> [Directions for this task]: Copy every record exactly as it stands. Leave the pictures out.

> [Information]:
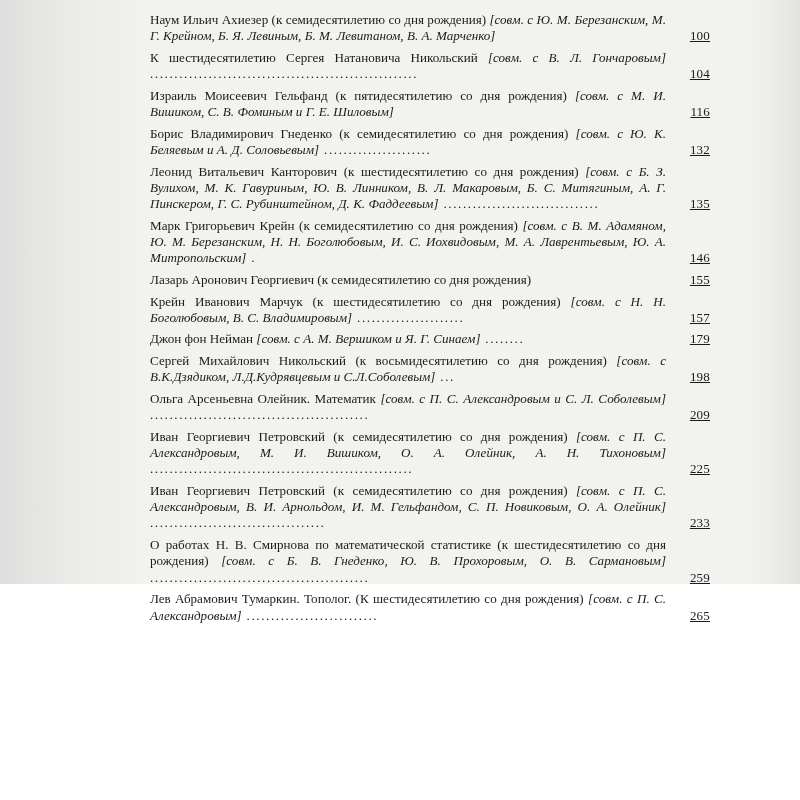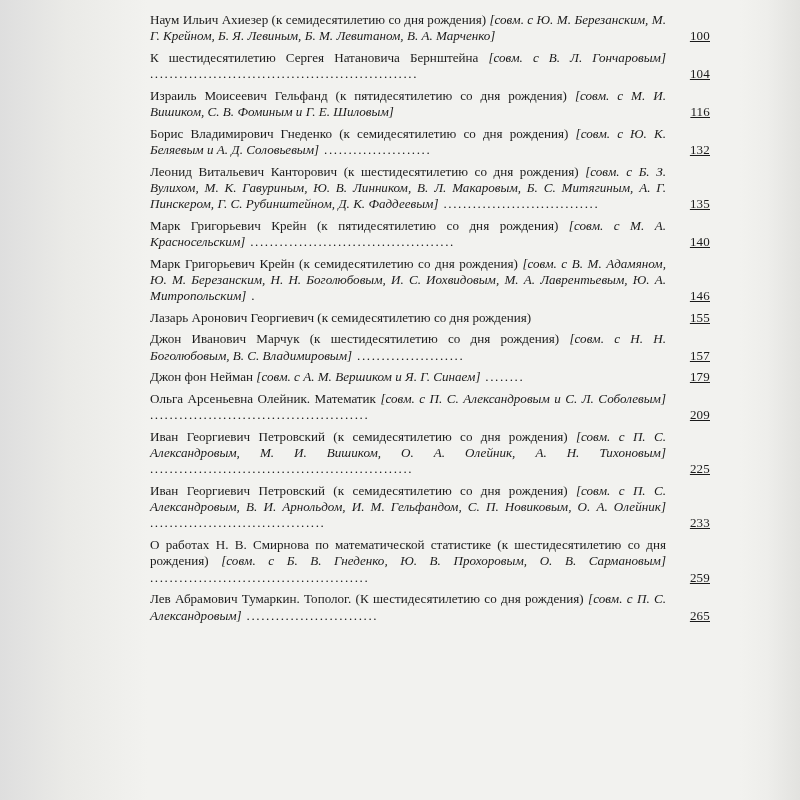--- a/index.html
+++ b/index.html
@@ -17,7 +17,7 @@
   .page {
     position: relative;
     width: 800px;
-    height: 800px;
+    height: 584px;
     background: #f2f2ef;
     box-sizing: border-box;
   }

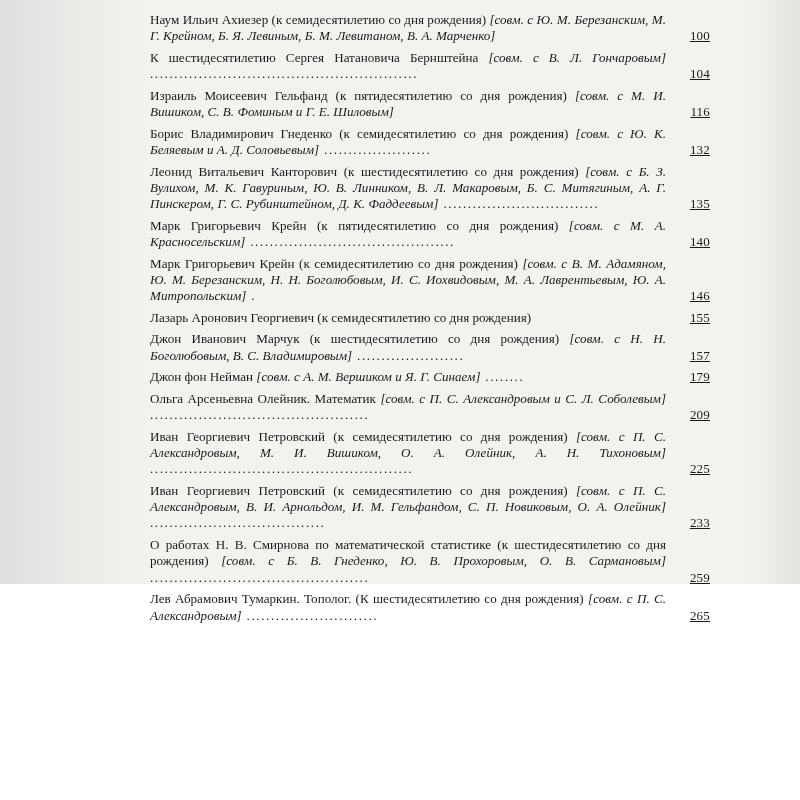--- a/index.html
+++ b/index.html
@@ -94,7 +94,7 @@
       </li>
 
       <li class="entry">
-        <span class="entry-text"><span>К шестидесятилетию Сергея Натановича Бернштейна </span><span class="it">[совм. с В. Л. Гончаровым]</span><span class="dots"> .......................................................</span></span>
+        <span class="entry-text"><span>К шестидесятилетию Сергея Натановича Никольский </span><span class="it">[совм. с В. Л. Гончаровым]</span><span class="dots"> .......................................................</span></span>
         <span class="entry-page">104</span>
       </li>
 

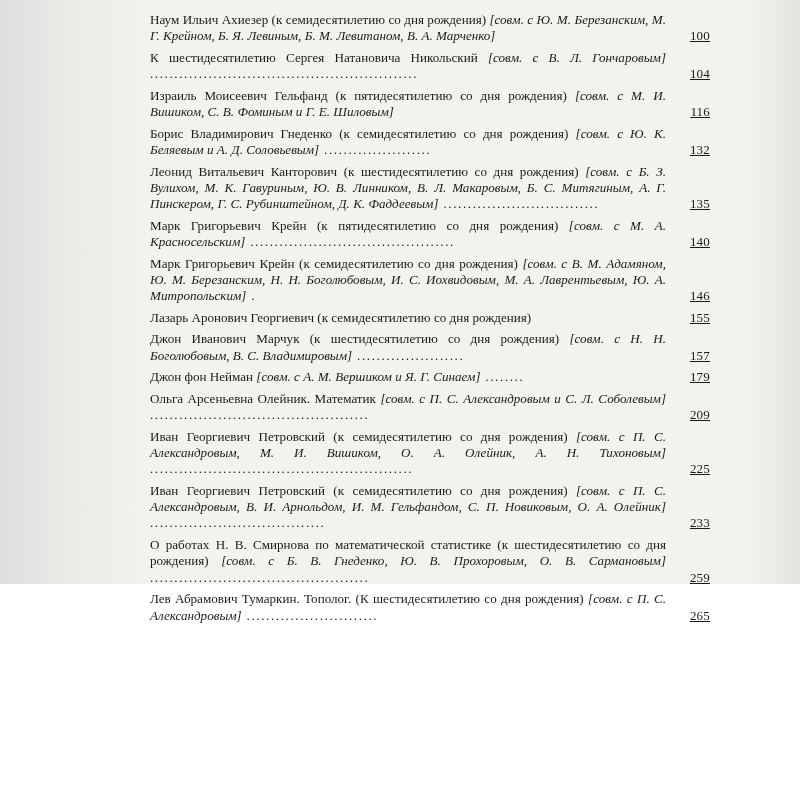--- a/index.html
+++ b/index.html
@@ -114,10 +114,6 @@
         <span class="entry-page">135</span>
       </li>
 
-      <li class="entry">
-        <span class="entry-text"><span>Марк Григорьевич Крейн (к пятидесятилетию со дня рождения) </span><span class="it">[совм. с М. А. Красносельским]</span><span class="dots"> ..........................................</span></span>
-        <span class="entry-page">140</span>
-      </li>
 
       <li class="entry">
         <span class="entry-text"><span>Марк Григорьевич Крейн (к семидесятилетию со дня рождения) </span><span class="it">[совм. с В. М. Адамяном, Ю. М. Березанским, Н. Н. Боголюбовым, И. С. Иохвидовым, М. А. Лаврентьевым, Ю. А. Митропольским]</span><span class="dots"> .</span></span>

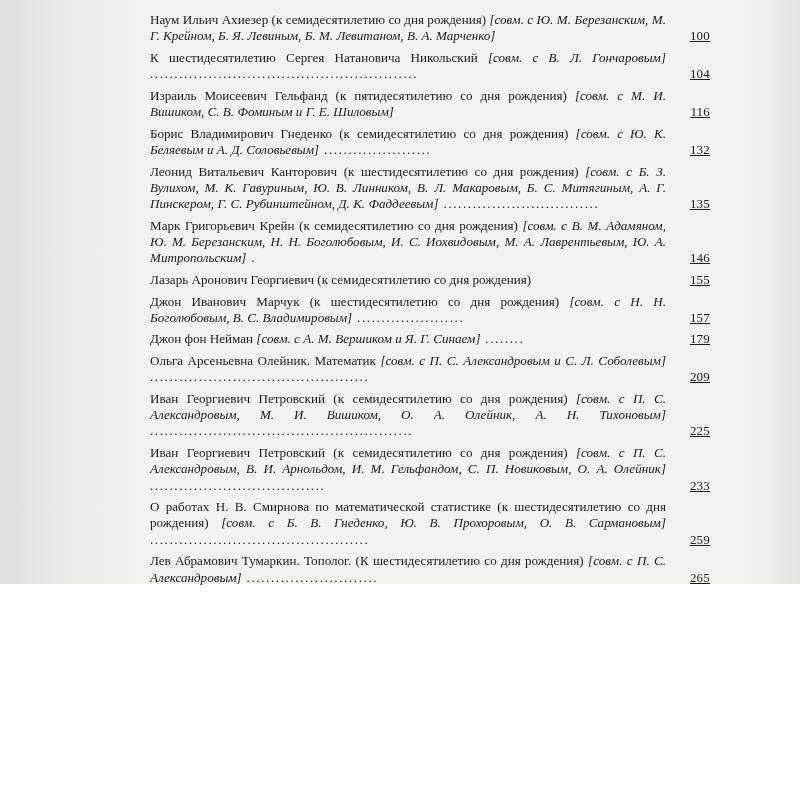--- a/index.html
+++ b/index.html
@@ -126,7 +126,7 @@
       </li>
 
       <li class="entry">
-        <span class="entry-text"><span>Джон Иванович Марчук (к шестидесятилетию со дня рождения) </span><span class="it">[совм. с Н. Н. Боголюбовым, В. С. Владимировым]</span><span class="dots"> ......................</span></span>
+        <span class="entry-text"><span>Крейн Иванович Марчук (к шестидесятилетию со дня рождения) </span><span class="it">[совм. с Н. Н. Боголюбовым, В. С. Владимировым]</span><span class="dots"> ......................</span></span>
         <span class="entry-page">157</span>
       </li>
 

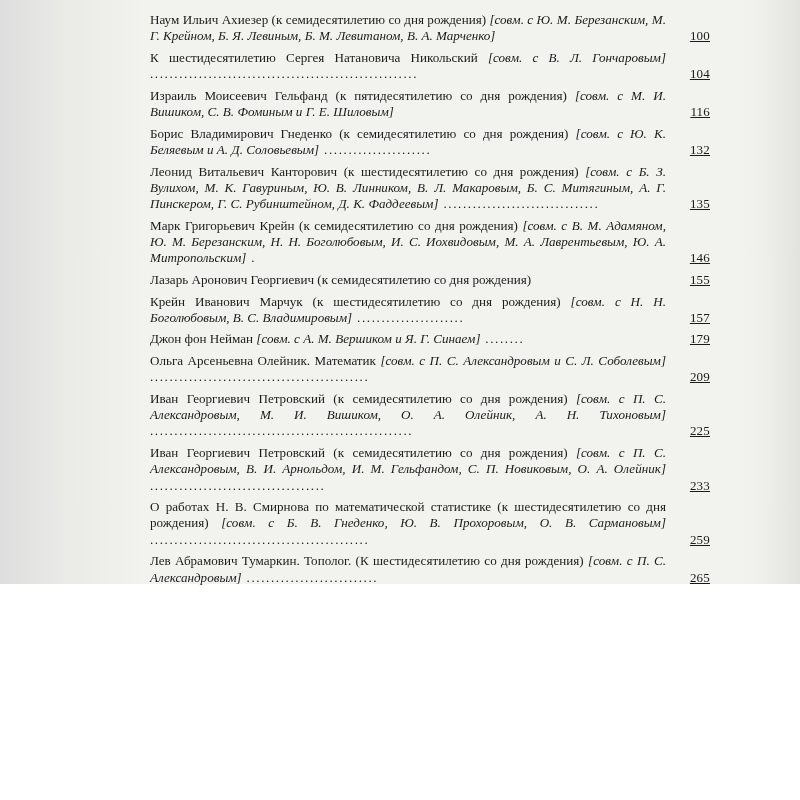--- a/index.html
+++ b/index.html
@@ -136,6 +136,10 @@
         <span class="entry-page">179</span>
       </li>
 
+      <li class="entry">
+        <span class="entry-text"><span>Сергей Михайлович Никольский (к восьмидесятилетию со дня рождения) </span><span class="it">[совм. с В.К.Дзядиком, Л.Д.Кудрявцевым и С.Л.Соболевым]</span><span class="dots"> ...</span></span>
+        <span class="entry-page">198</span>
+      </li>
 
       <li class="entry">
         <span class="entry-text"><span>Ольга Арсеньевна Олейник. Математик </span><span class="it">[совм. с П. С. Александровым и С. Л. Соболевым]</span><span class="dots"> .............................................</span></span>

> [Task solution]:
--- a/index.html
+++ b/index.html
@@ -17,7 +17,7 @@
   .page {
     position: relative;
     width: 800px;
-    height: 800px;
+    height: 584px;
     background: #f2f2ef;
     box-sizing: border-box;
   }

--- a/index.html
+++ b/index.html
@@ -94,7 +94,7 @@
       </li>
 
       <li class="entry">
-        <span class="entry-text"><span>К шестидесятилетию Сергея Натановича Бернштейна </span><span class="it">[совм. с В. Л. Гончаровым]</span><span class="dots"> .......................................................</span></span>
+        <span class="entry-text"><span>К шестидесятилетию Сергея Натановича Никольский </span><span class="it">[совм. с В. Л. Гончаровым]</span><span class="dots"> .......................................................</span></span>
         <span class="entry-page">104</span>
       </li>
 

--- a/index.html
+++ b/index.html
@@ -114,10 +114,6 @@
         <span class="entry-page">135</span>
       </li>
 
-      <li class="entry">
-        <span class="entry-text"><span>Марк Григорьевич Крейн (к пятидесятилетию со дня рождения) </span><span class="it">[совм. с М. А. Красносельским]</span><span class="dots"> ..........................................</span></span>
-        <span class="entry-page">140</span>
-      </li>
 
       <li class="entry">
         <span class="entry-text"><span>Марк Григорьевич Крейн (к семидесятилетию со дня рождения) </span><span class="it">[совм. с В. М. Адамяном, Ю. М. Березанским, Н. Н. Боголюбовым, И. С. Иохвидовым, М. А. Лаврентьевым, Ю. А. Митропольским]</span><span class="dots"> .</span></span>

--- a/index.html
+++ b/index.html
@@ -126,7 +126,7 @@
       </li>
 
       <li class="entry">
-        <span class="entry-text"><span>Джон Иванович Марчук (к шестидесятилетию со дня рождения) </span><span class="it">[совм. с Н. Н. Боголюбовым, В. С. Владимировым]</span><span class="dots"> ......................</span></span>
+        <span class="entry-text"><span>Крейн Иванович Марчук (к шестидесятилетию со дня рождения) </span><span class="it">[совм. с Н. Н. Боголюбовым, В. С. Владимировым]</span><span class="dots"> ......................</span></span>
         <span class="entry-page">157</span>
       </li>
 

--- a/index.html
+++ b/index.html
@@ -136,6 +136,10 @@
         <span class="entry-page">179</span>
       </li>
 
+      <li class="entry">
+        <span class="entry-text"><span>Сергей Михайлович Никольский (к восьмидесятилетию со дня рождения) </span><span class="it">[совм. с В.К.Дзядиком, Л.Д.Кудрявцевым и С.Л.Соболевым]</span><span class="dots"> ...</span></span>
+        <span class="entry-page">198</span>
+      </li>
 
       <li class="entry">
         <span class="entry-text"><span>Ольга Арсеньевна Олейник. Математик </span><span class="it">[совм. с П. С. Александровым и С. Л. Соболевым]</span><span class="dots"> .............................................</span></span>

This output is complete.